Start to finish, print the data below exactly, without the images.
[INPUT RECORDS — start]
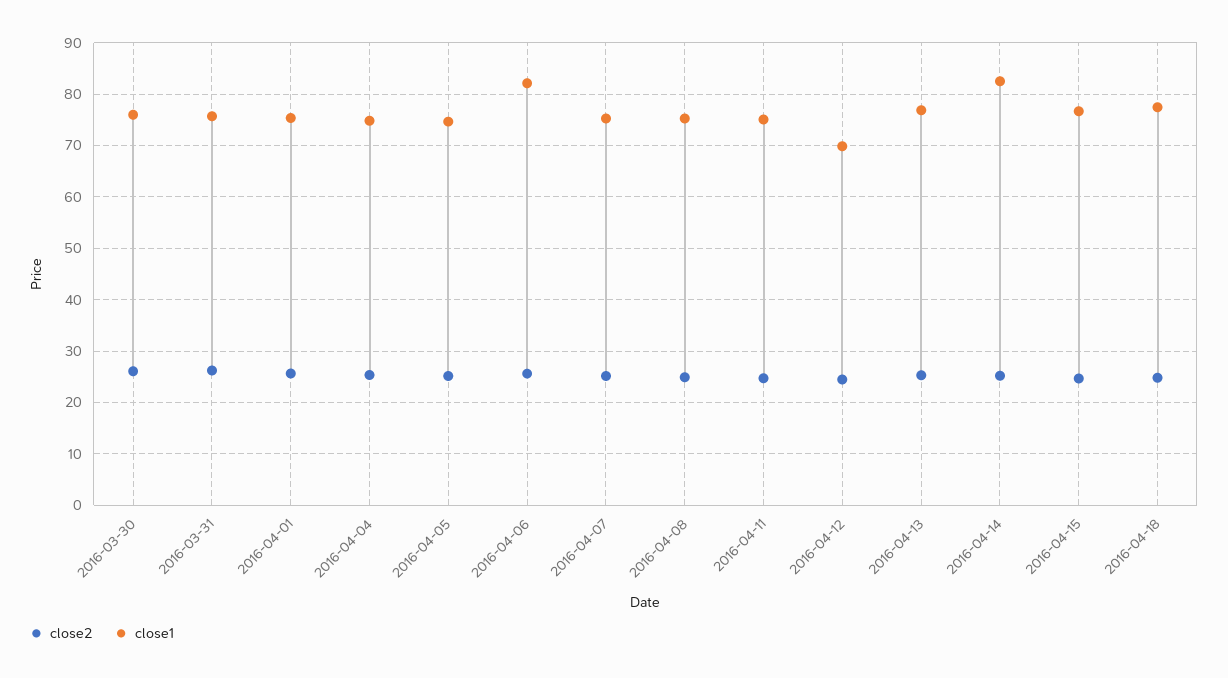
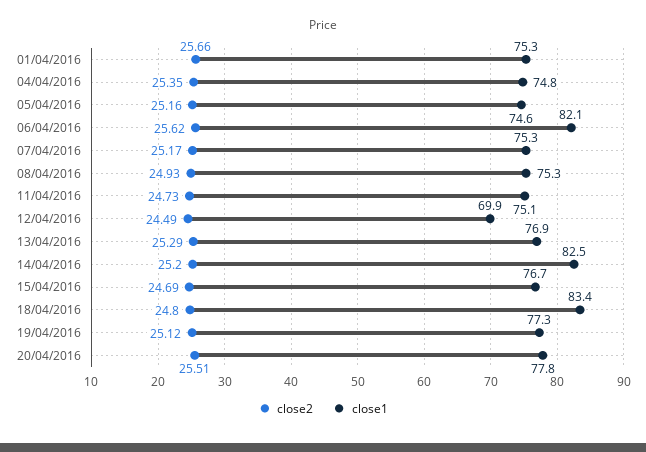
close2, 2016-03-30: 26 -> none
close1, 2016-03-30: 76 -> none
close2, 2016-03-31: 26 -> none
close1, 2016-03-31: 76 -> none
close1, 2016-04-18: 78 -> 83.4
close2, 19/04/2016: none -> 25.12
close1, 19/04/2016: none -> 77.3
close2, 20/04/2016: none -> 25.51
close1, 20/04/2016: none -> 77.8

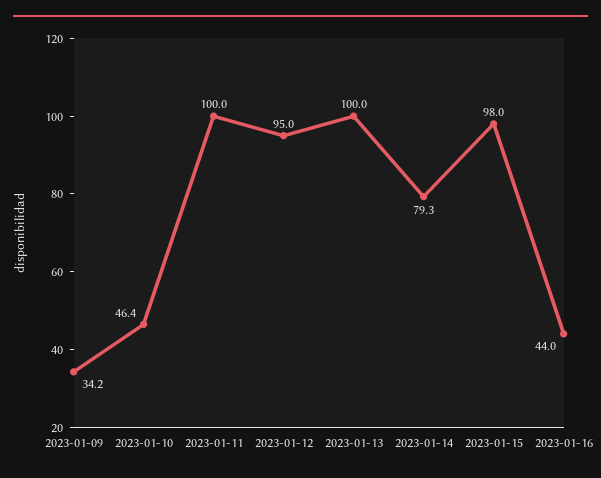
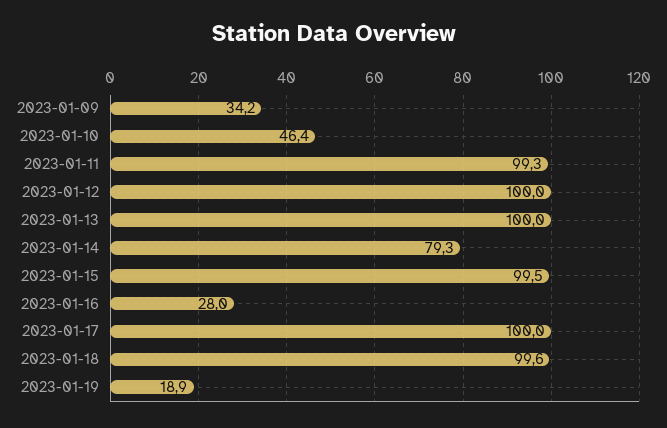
2023-01-11: 100 -> 99.3
2023-01-12: 95 -> 100
2023-01-15: 98 -> 99.5
2023-01-16: 44 -> 28
2023-01-17: none -> 100
2023-01-18: none -> 99.6
2023-01-19: none -> 18.9

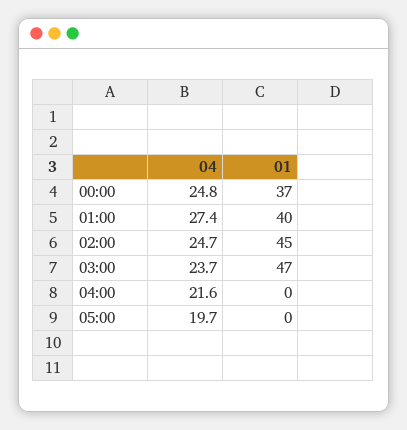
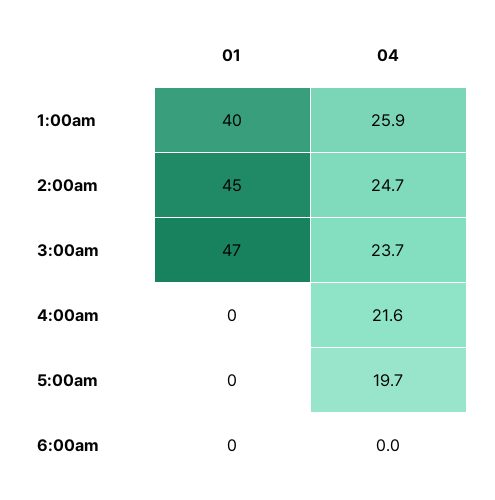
04, 00:00: 24.8 -> none
01, 00:00: 37 -> none
04, 01:00: 27.4 -> 25.9
01, 6:00am: none -> 0
04, 6:00am: none -> 0

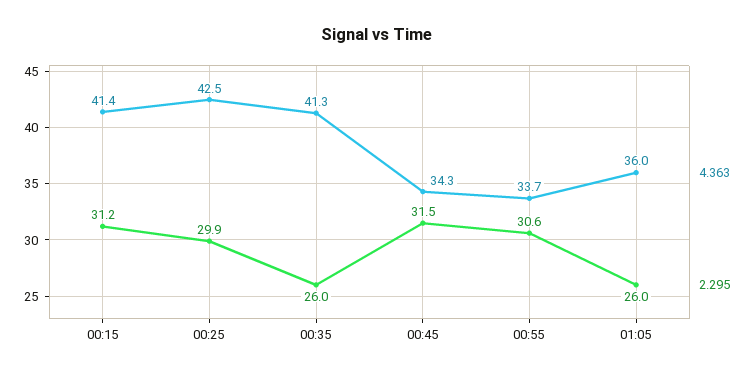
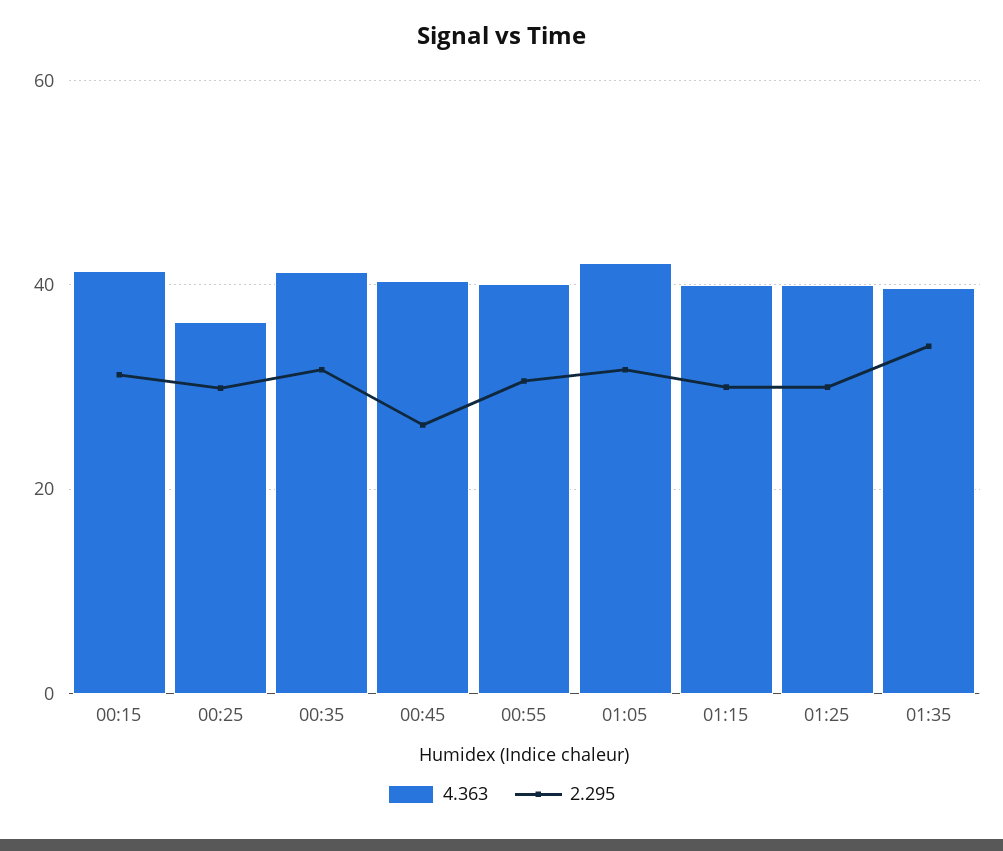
4.363, 00:25: 42.5 -> 36
2.295, 00:35: 26 -> 32
4.363, 00:45: 34.3 -> 40
2.295, 00:45: 31.5 -> 26
4.363, 00:55: 33.7 -> 40
4.363, 01:05: 36 -> 42
2.295, 01:05: 26 -> 32
4.363, 01:15: none -> 40
2.295, 01:15: none -> 30
4.363, 01:25: none -> 40
2.295, 01:25: none -> 30
4.363, 01:35: none -> 40
2.295, 01:35: none -> 34

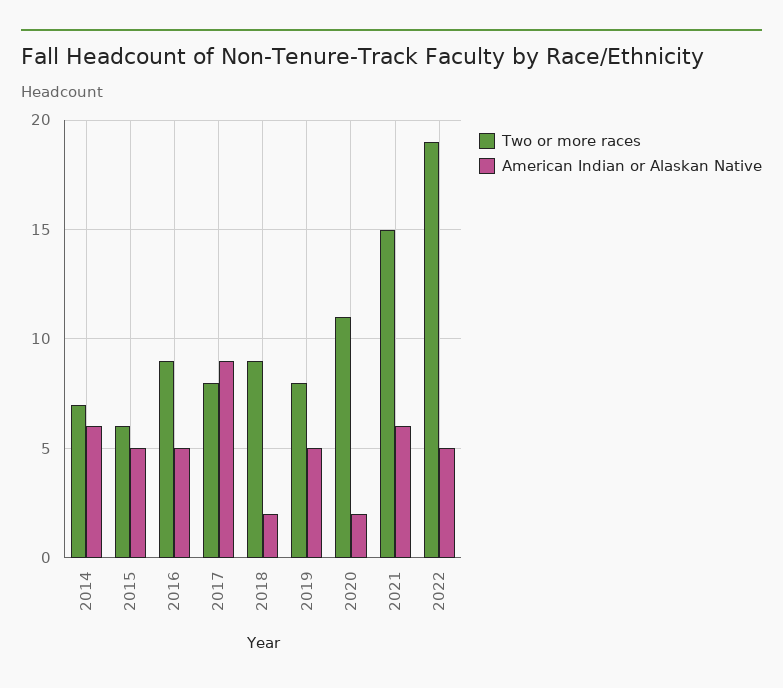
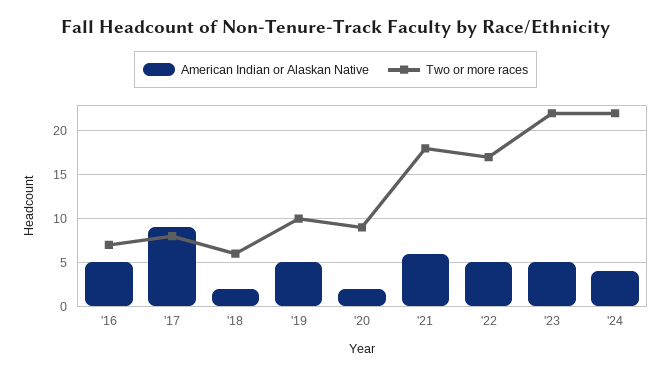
Two or more races, 2014: 7 -> none
American Indian or Alaskan Native, 2014: 6 -> none
Two or more races, 2015: 6 -> none
American Indian or Alaskan Native, 2015: 5 -> none
Two or more races, 2016: 9 -> 7
Two or more races, 2018: 9 -> 6
Two or more races, 2019: 8 -> 10
Two or more races, 2020: 11 -> 9
Two or more races, 2021: 15 -> 18
Two or more races, 2022: 19 -> 17
American Indian or Alaskan Native, '23: none -> 5
Two or more races, '23: none -> 22
American Indian or Alaskan Native, '24: none -> 4
Two or more races, '24: none -> 22

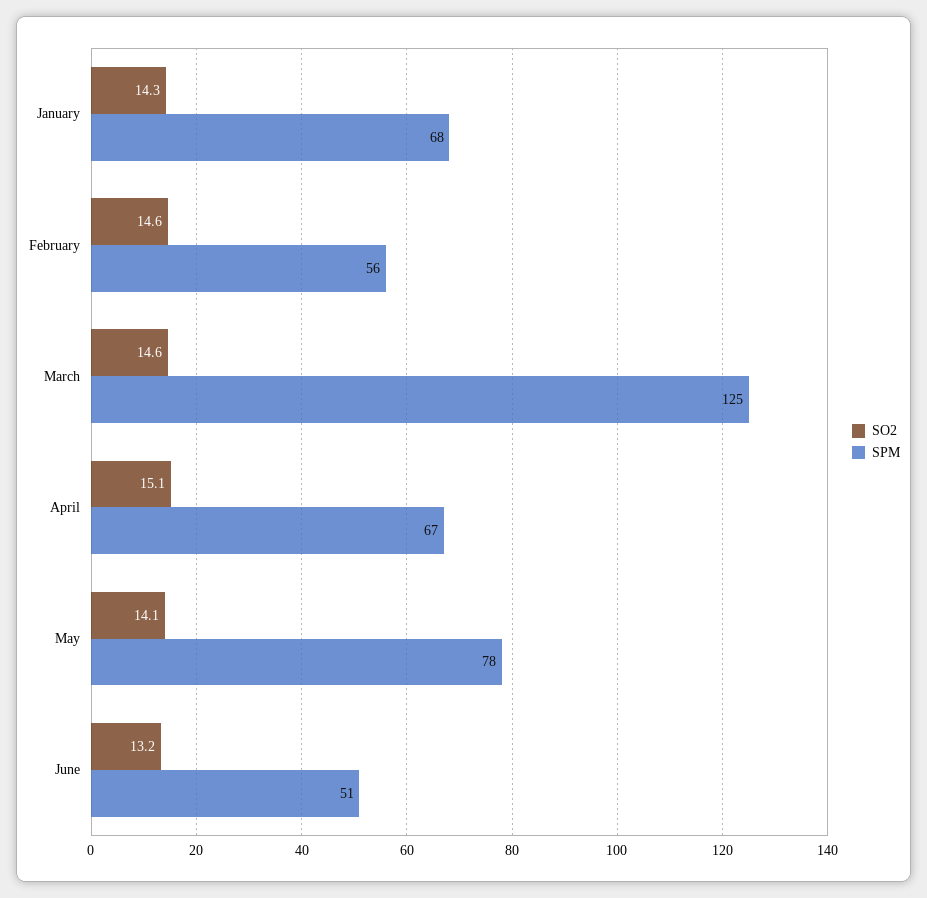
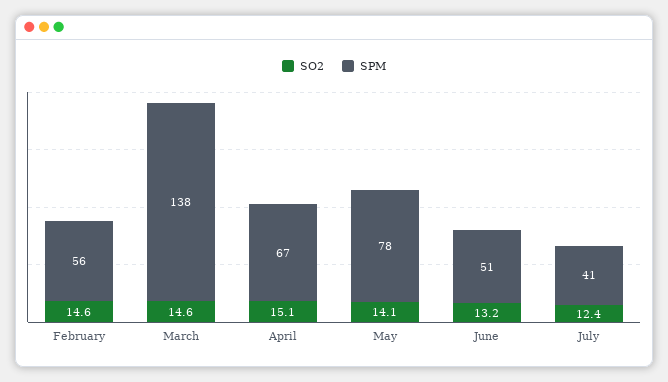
SO2, January: 14.3 -> none
SPM, January: 68 -> none
SPM, March: 125 -> 138
SO2, July: none -> 12.4
SPM, July: none -> 41

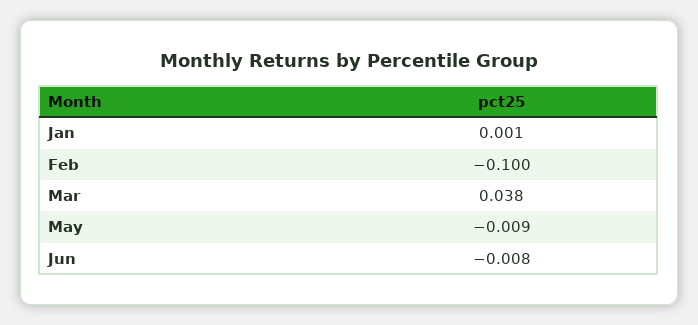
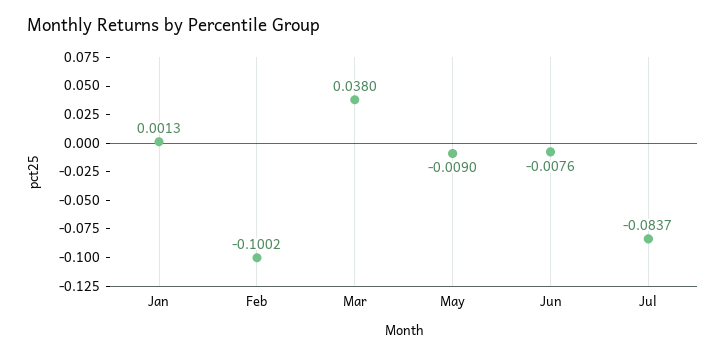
Jul: none -> -0.0837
[INPUT RECORDS — finish]
- **RESPONSE BOX**:
close2, 2016-03-30: 26 -> none
close1, 2016-03-30: 76 -> none
close2, 2016-03-31: 26 -> none
close1, 2016-03-31: 76 -> none
close1, 2016-04-18: 78 -> 83.4
close2, 19/04/2016: none -> 25.12
close1, 19/04/2016: none -> 77.3
close2, 20/04/2016: none -> 25.51
close1, 20/04/2016: none -> 77.8

2023-01-11: 100 -> 99.3
2023-01-12: 95 -> 100
2023-01-15: 98 -> 99.5
2023-01-16: 44 -> 28
2023-01-17: none -> 100
2023-01-18: none -> 99.6
2023-01-19: none -> 18.9

04, 00:00: 24.8 -> none
01, 00:00: 37 -> none
04, 01:00: 27.4 -> 25.9
01, 6:00am: none -> 0
04, 6:00am: none -> 0

4.363, 00:25: 42.5 -> 36
2.295, 00:35: 26 -> 32
4.363, 00:45: 34.3 -> 40
2.295, 00:45: 31.5 -> 26
4.363, 00:55: 33.7 -> 40
4.363, 01:05: 36 -> 42
2.295, 01:05: 26 -> 32
4.363, 01:15: none -> 40
2.295, 01:15: none -> 30
4.363, 01:25: none -> 40
2.295, 01:25: none -> 30
4.363, 01:35: none -> 40
2.295, 01:35: none -> 34

Two or more races, 2014: 7 -> none
American Indian or Alaskan Native, 2014: 6 -> none
Two or more races, 2015: 6 -> none
American Indian or Alaskan Native, 2015: 5 -> none
Two or more races, 2016: 9 -> 7
Two or more races, 2018: 9 -> 6
Two or more races, 2019: 8 -> 10
Two or more races, 2020: 11 -> 9
Two or more races, 2021: 15 -> 18
Two or more races, 2022: 19 -> 17
American Indian or Alaskan Native, '23: none -> 5
Two or more races, '23: none -> 22
American Indian or Alaskan Native, '24: none -> 4
Two or more races, '24: none -> 22

SO2, January: 14.3 -> none
SPM, January: 68 -> none
SPM, March: 125 -> 138
SO2, July: none -> 12.4
SPM, July: none -> 41

Jul: none -> -0.0837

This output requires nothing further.